> **Task details**
Leave the pictures out and write out the rest of the listing word for word.

:: Information supplied ::

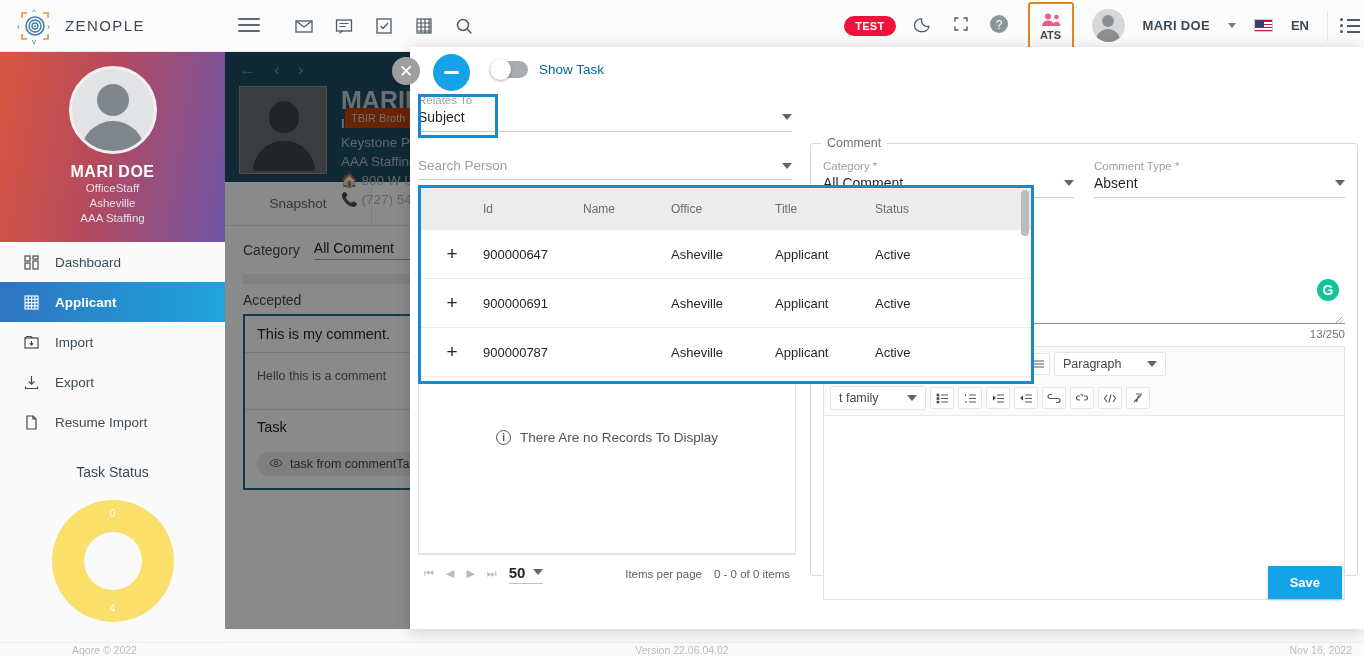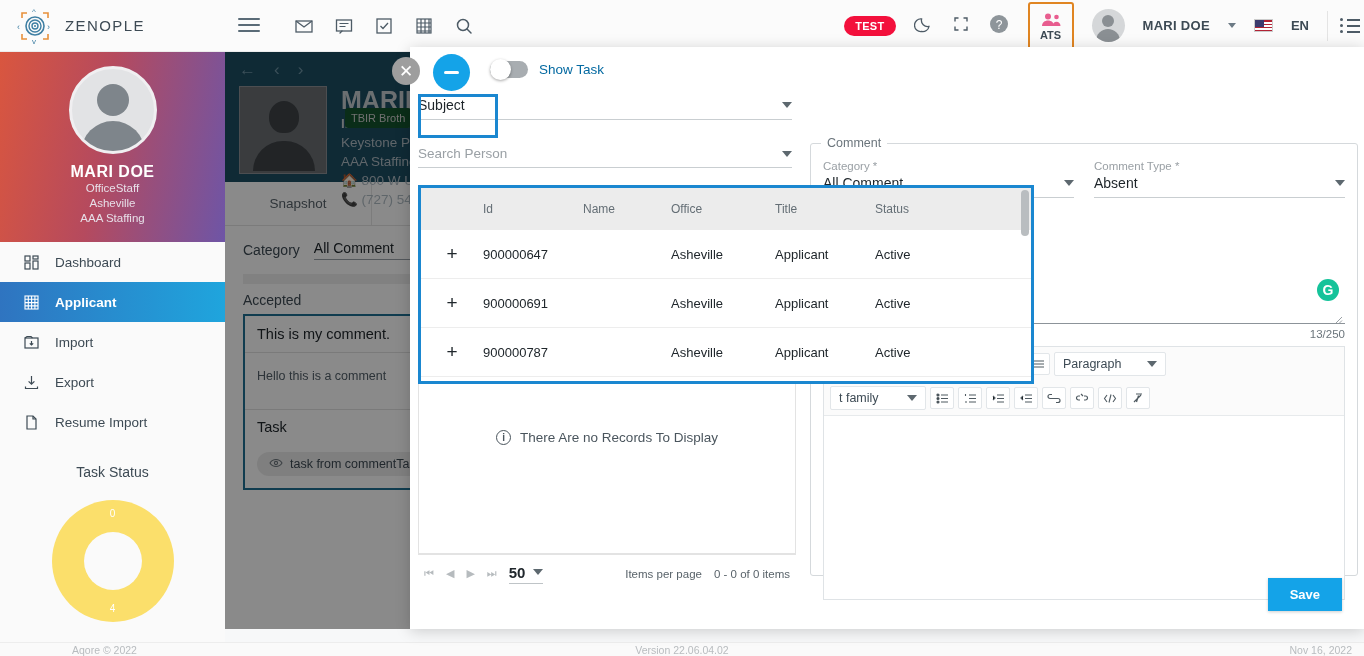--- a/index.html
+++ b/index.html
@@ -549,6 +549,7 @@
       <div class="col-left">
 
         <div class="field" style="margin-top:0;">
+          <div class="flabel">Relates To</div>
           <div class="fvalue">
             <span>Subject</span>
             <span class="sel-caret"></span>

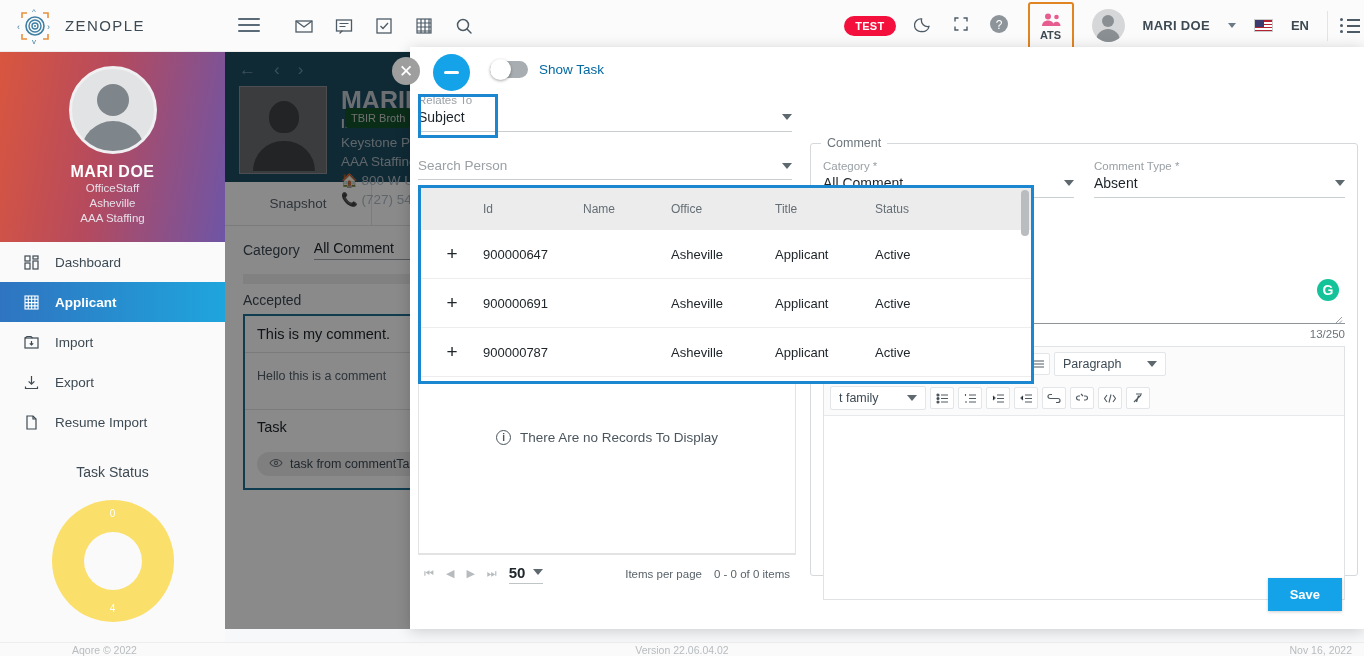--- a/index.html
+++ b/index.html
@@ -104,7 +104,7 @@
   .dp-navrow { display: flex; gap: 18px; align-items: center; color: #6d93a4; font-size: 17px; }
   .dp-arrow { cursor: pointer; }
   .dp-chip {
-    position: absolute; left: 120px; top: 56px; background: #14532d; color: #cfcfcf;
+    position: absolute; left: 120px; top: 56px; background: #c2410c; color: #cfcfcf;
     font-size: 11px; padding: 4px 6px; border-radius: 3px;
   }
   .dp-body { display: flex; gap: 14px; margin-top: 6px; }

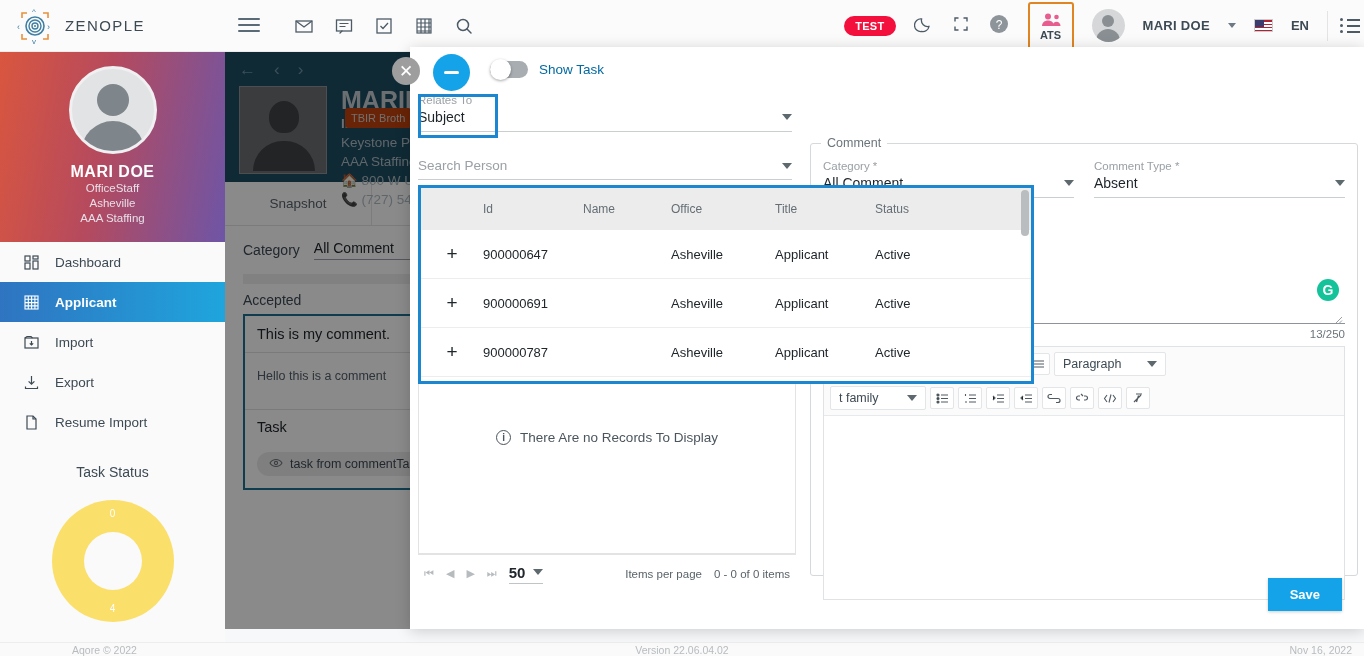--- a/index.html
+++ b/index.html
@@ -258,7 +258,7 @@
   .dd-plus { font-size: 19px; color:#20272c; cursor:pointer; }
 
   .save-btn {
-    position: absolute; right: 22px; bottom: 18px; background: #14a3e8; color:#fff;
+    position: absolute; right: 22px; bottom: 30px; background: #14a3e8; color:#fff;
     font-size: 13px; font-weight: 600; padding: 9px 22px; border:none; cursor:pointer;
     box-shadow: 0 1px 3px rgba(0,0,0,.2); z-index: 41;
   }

:::

> **Answer for this exercise**
--- a/index.html
+++ b/index.html
@@ -549,6 +549,7 @@
       <div class="col-left">
 
         <div class="field" style="margin-top:0;">
+          <div class="flabel">Relates To</div>
           <div class="fvalue">
             <span>Subject</span>
             <span class="sel-caret"></span>

--- a/index.html
+++ b/index.html
@@ -104,7 +104,7 @@
   .dp-navrow { display: flex; gap: 18px; align-items: center; color: #6d93a4; font-size: 17px; }
   .dp-arrow { cursor: pointer; }
   .dp-chip {
-    position: absolute; left: 120px; top: 56px; background: #14532d; color: #cfcfcf;
+    position: absolute; left: 120px; top: 56px; background: #c2410c; color: #cfcfcf;
     font-size: 11px; padding: 4px 6px; border-radius: 3px;
   }
   .dp-body { display: flex; gap: 14px; margin-top: 6px; }

--- a/index.html
+++ b/index.html
@@ -258,7 +258,7 @@
   .dd-plus { font-size: 19px; color:#20272c; cursor:pointer; }
 
   .save-btn {
-    position: absolute; right: 22px; bottom: 18px; background: #14a3e8; color:#fff;
+    position: absolute; right: 22px; bottom: 30px; background: #14a3e8; color:#fff;
     font-size: 13px; font-weight: 600; padding: 9px 22px; border:none; cursor:pointer;
     box-shadow: 0 1px 3px rgba(0,0,0,.2); z-index: 41;
   }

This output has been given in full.